Ein E-Scooterfahrer auf den Kölner Ringen

  1. In Köln häufen sich die Klagen über wild geparkte oder schlicht weggeworfene E-Scooter – von rücksichtlosen E-Scooter-Fahrern ganz zu schweigen.
  2. Unsere Korrespondenten aus Paris und Tel Aviv beschreiben in diesem Artikel, wie dramatisch die Situation in diesen Städten ist: Von „Anarchie” ist in Paris die Rede, von Todesfällen in Paris.
  3. Es gibt aber auch eine Stadt in Deutschland, die zum Vorbild für Köln taugt, was die E-Scooter angeht. Warum?

In Bremen kann man das Chaos rund um die E-Scooter in den deutschen Großstädten mit einem entspannten Lächeln betrachten. Weil es dort die vielen Regeln, die der Städtetag und der Städte- und Gemeindebund mit den vier großen Anbietern Circ, Lime, TIER und Voi in einem fünfseitigen Papier vereinbart haben, gar nicht erst braucht.

Das Memorandum of Understanding mit dem Titel „Nahmobilität gemeinsam stärken“ klingt gewichtig wie ein Staatsvertrag. Dabei regelt es nur Dinge, die eigentlich selbstverständlich sein müssten. Wie Fahrverbotszonen, Auf- und Abstellstandorte und die Klärung der wichtigen Frage: Wie viele Tretroller verträgt welche Stadt?
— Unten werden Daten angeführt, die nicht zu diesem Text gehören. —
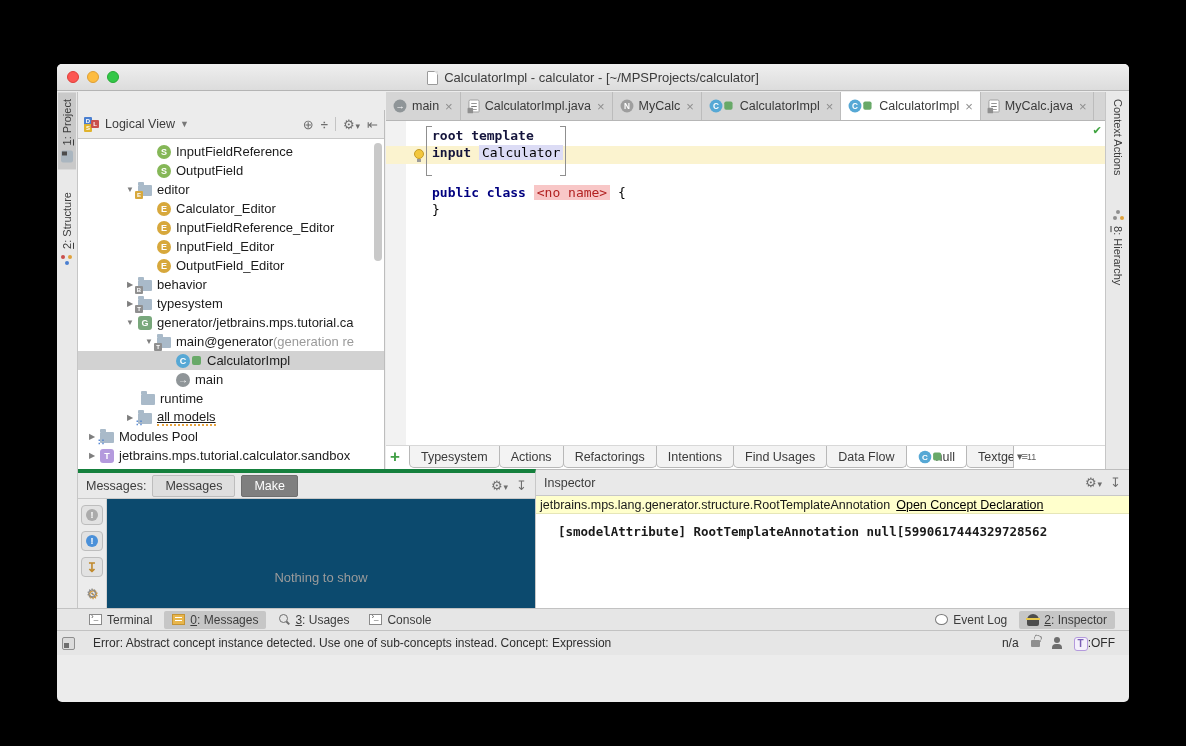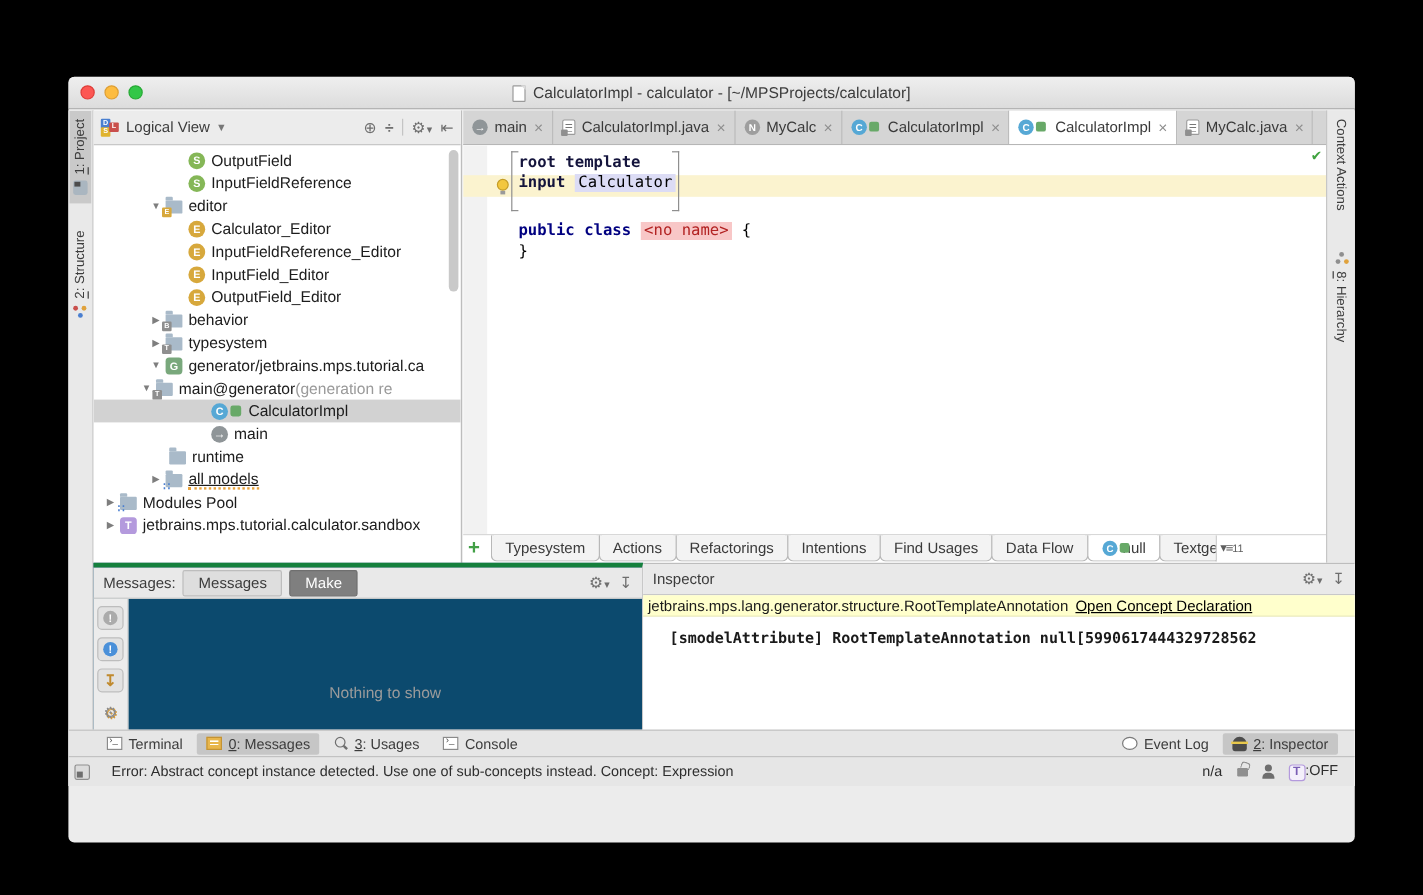"Logical View" .project-panel { top: 0 -> 18px }
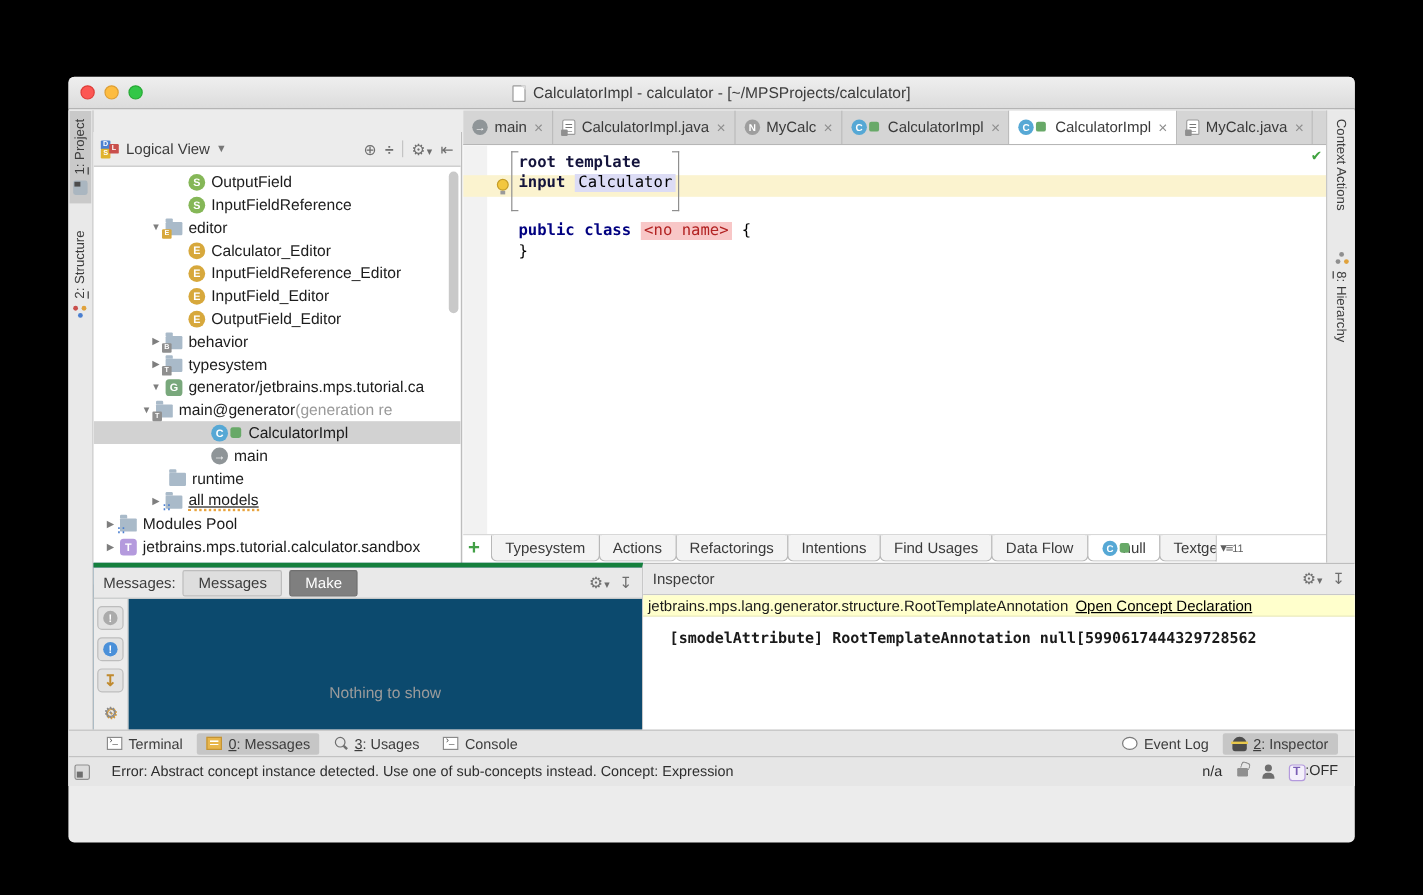"OutputField" div.trow { order: before "InputFieldReference" -> after "InputFieldReference" }
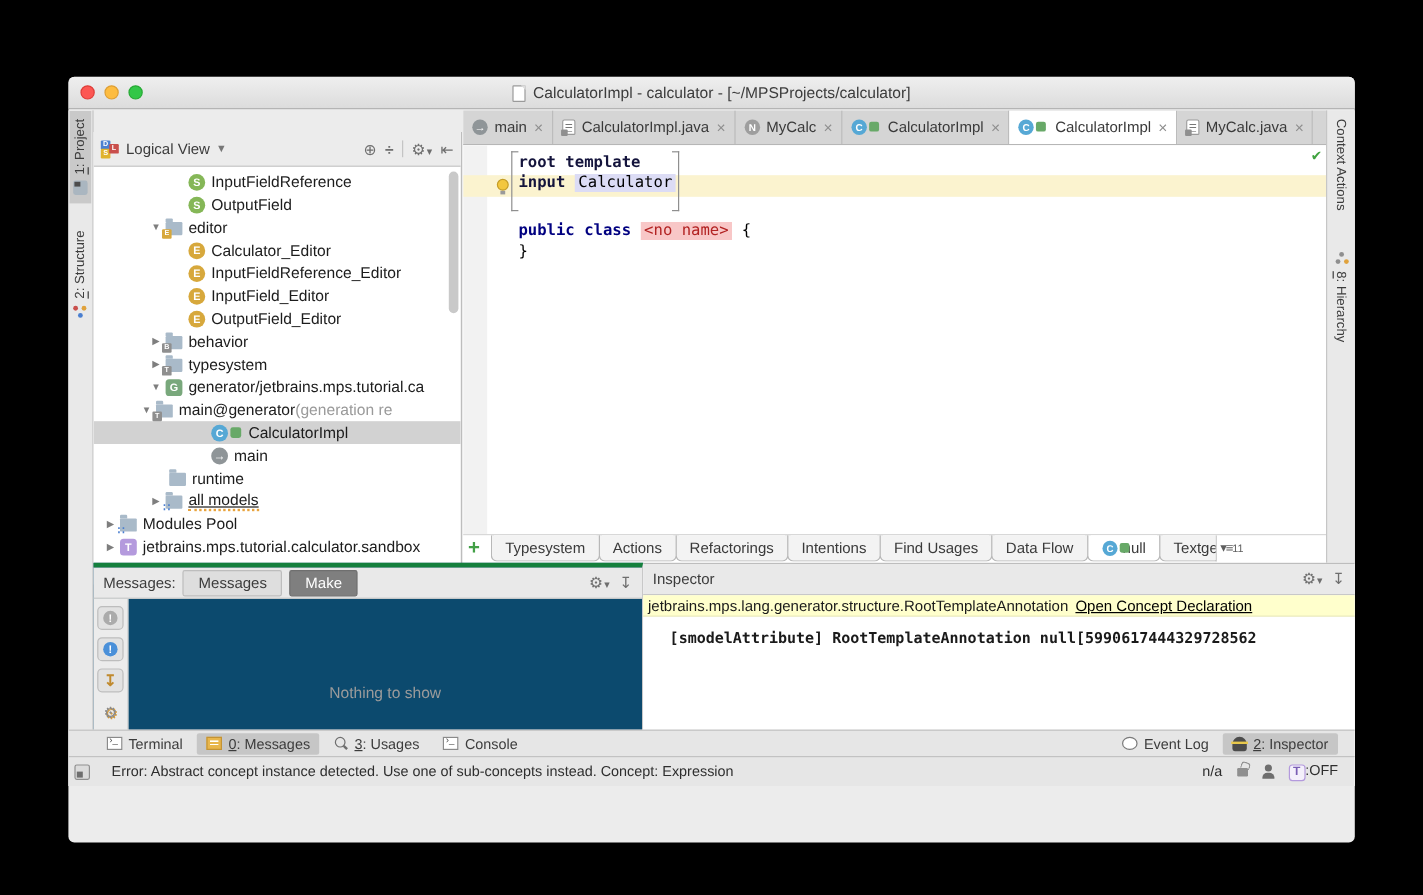"main@generator" div.trow { padding-left: 36px -> 63px }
Striktes Reglement schreckt viele Anbieter ab

Maike Schäfer, Bremens neue grüne Bürgermeisterin und Senatorin für Mobilität, profitiert von der abwartenden Haltung ihrer Verkehrsexperten, die schon bei der Einführung von Leihrädern mit Erfolg den Wildwuchs verhindert hat. Das Land Bremen hat die E-Scooter mit Hilfe des Landesstraßengesetzes strikt reglementiert.

Wie Leihräder fallen die Tretroller nicht unter den Gemeingebrauch, sondern gelten als Sondernutzung. Die Stadt kann pro Roller von den Verleihern eine Jahresgebühr verlangen und strenge Regeln für das Abstellen und Entfernen erlassen.

Die Folge: Bisher haben fünf Scooter-Anbieter in Deutschland zwar angefragt, aber dann abgesagt. Dabei sind die Bremer keineswegs gegen die E-Roller. Schon wegen der Touristen. 2020, so der Plan, soll ein Vertrag mit einem Anbieter geschlossen werden. Angesichts der vielen Regeln zeigt auch nur einer Interesse.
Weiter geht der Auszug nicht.